Tuesday, March 24, 2009

Soup is On, Boys are Flying

I'm up at the cabin whilst a couple with whom I have swapped my Tucson house are in residence there. My grandsons are here for spring break and if their mother ever finds out just what I have let them do by way of fort building and rappelling , I'm in trouble. It's bright and sunny out but quite cold, hence the indoor chaos. Add four dogs to the mix and you'll agree that I am a candidate for sainthood. I'm letting them do their own thing because I'm working along with Genny and Peltier Effects to de-bug the new Bulletin Board and interactive component of www.connectionsforwomen.com due to go live April 1.

Friends staying at a nearby 'resort' (very basic, really comes alive through in hunting season!) dropped in for a drink last night and invited us to join them for dinner at the resort. "Are you sure the dining room is open?" I asked. Quick phone call and it became clear that short of sending them to Bear Wallow down the road that has the motto (or should have) "if we can fry it you can have it" (breakfasts are great there) , I had company for dinner. I keep a well stocked pantry here and fortified by excellent wine which friends had brought, olives and smoked salmon, we set out on a pantry raid to make , or as one boy put it, "build", a soup. No photos because by the time I remembered the camera everyone was wiping bowls clean with bread!

Close to an hour from start to finish, the following soup was on the table. Plenty for six adults with leftovers.

  • 6 sausages . We used Jenni O brand low fat Turkey/Hot Italian*
  • 2 Tbs, olive oil
  • sea salt and freshly cracked black pepper to taste
  • 1 large white onion diced
  • 2 cloves garlic, diced
  • 1 Cup dry white wine
  • 2 Cups diced celery
  • 2 Cup fresh green beans cut into 1" lengths
  • 4 Cups of potatoes cut into ~ 1" chunks. We used Baby Dutch Yellow Potatoes unpeeled and cut in half.
  • 1/4 of a large cabbage, cut into thin slivers (kale would be equally as good)
  • 2 x 32 oz. containers (8 cups) of low sodium chicken stock. We used Progresso brand Organic.

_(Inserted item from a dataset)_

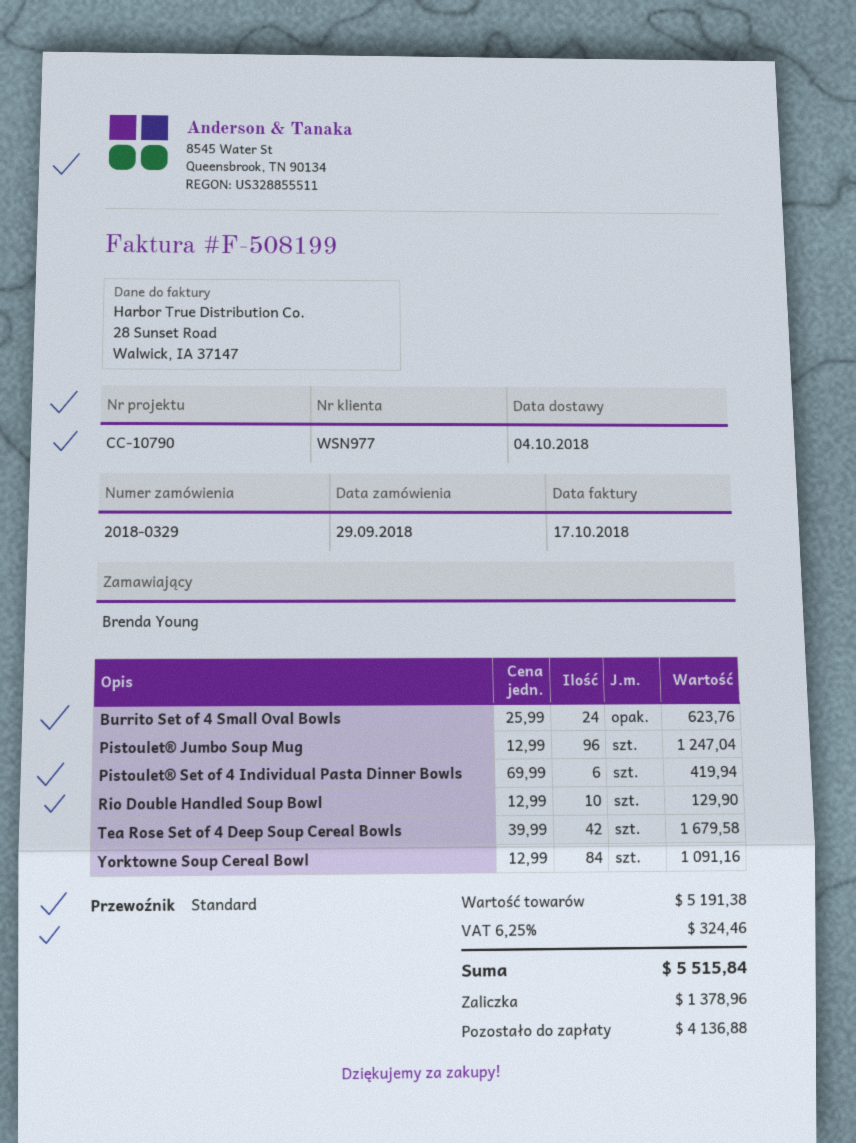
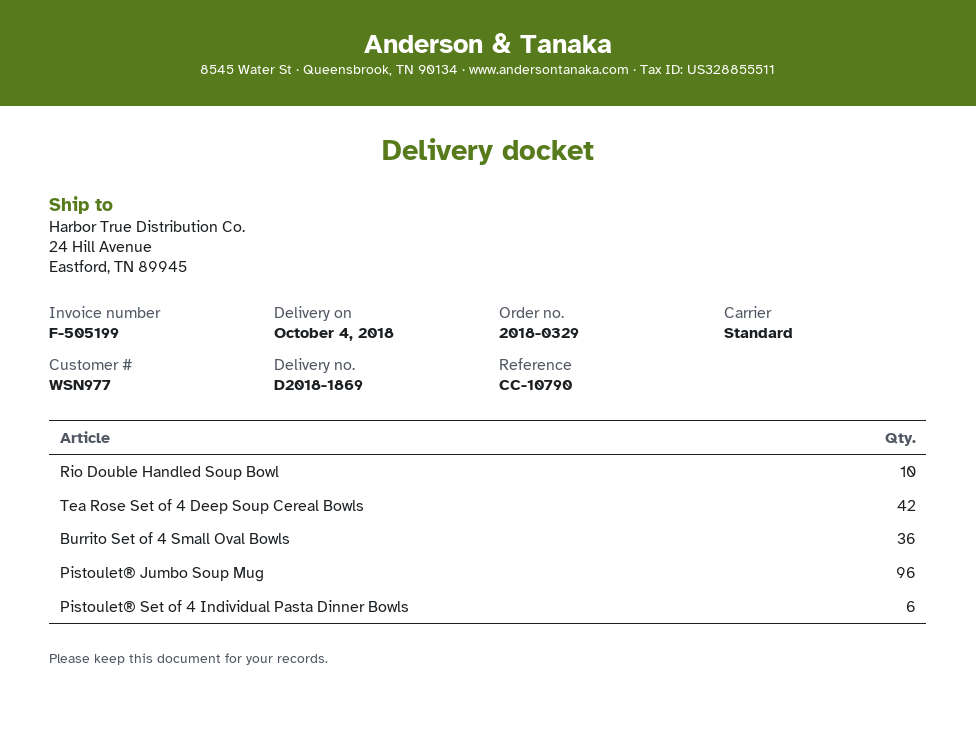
invoice number: F-508199 -> F-505199
Burrito Set of 4 Small Oval Bowls: 24 -> 36
Yorktowne Soup Cereal Bowl: 84 -> none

Pre-heat oven to 400F and roast sausages until cooked, around 15 minutes. Meanwhile prep the remaining vegetables.
Heat olive oil in the soup pot until warm, add the sausage cut into 1/2" slices and saute until brown and crisp on both sides. Remove from soup pan with a slotted spoon and put aside.

Add onions and garlic to the pan and saute gently, 5 plus minutes, until soft but not browned.

Add wine to pan and cook down with the onions until almost all liquid is evaporated, scraping the bottom occasionally to loosen any stuck onions.

Carefully pour stock into the pan and add the potatoes, celery and green beans and sausage. Bring to the simmer and simmer 30 minutes or less or until potatoes are cooked through.

Five minutes before serving add the cabbage to the pot and heat through until wilted but not soggy.

Taste for seasoning and add salt and pepper to personal taste.

Ladle into warm , shallow soup bowls and serve with crusty bread and slices of sharp cheddar cheese.
* You could substitute any of the really good gourmet, low fat sausages available at most supermarkets. These usually come fully cooked so the pre-cooking step would be eliminated. If the sausage you use is mild, suggest a pinch of dried red pepper flakes to give it some zing.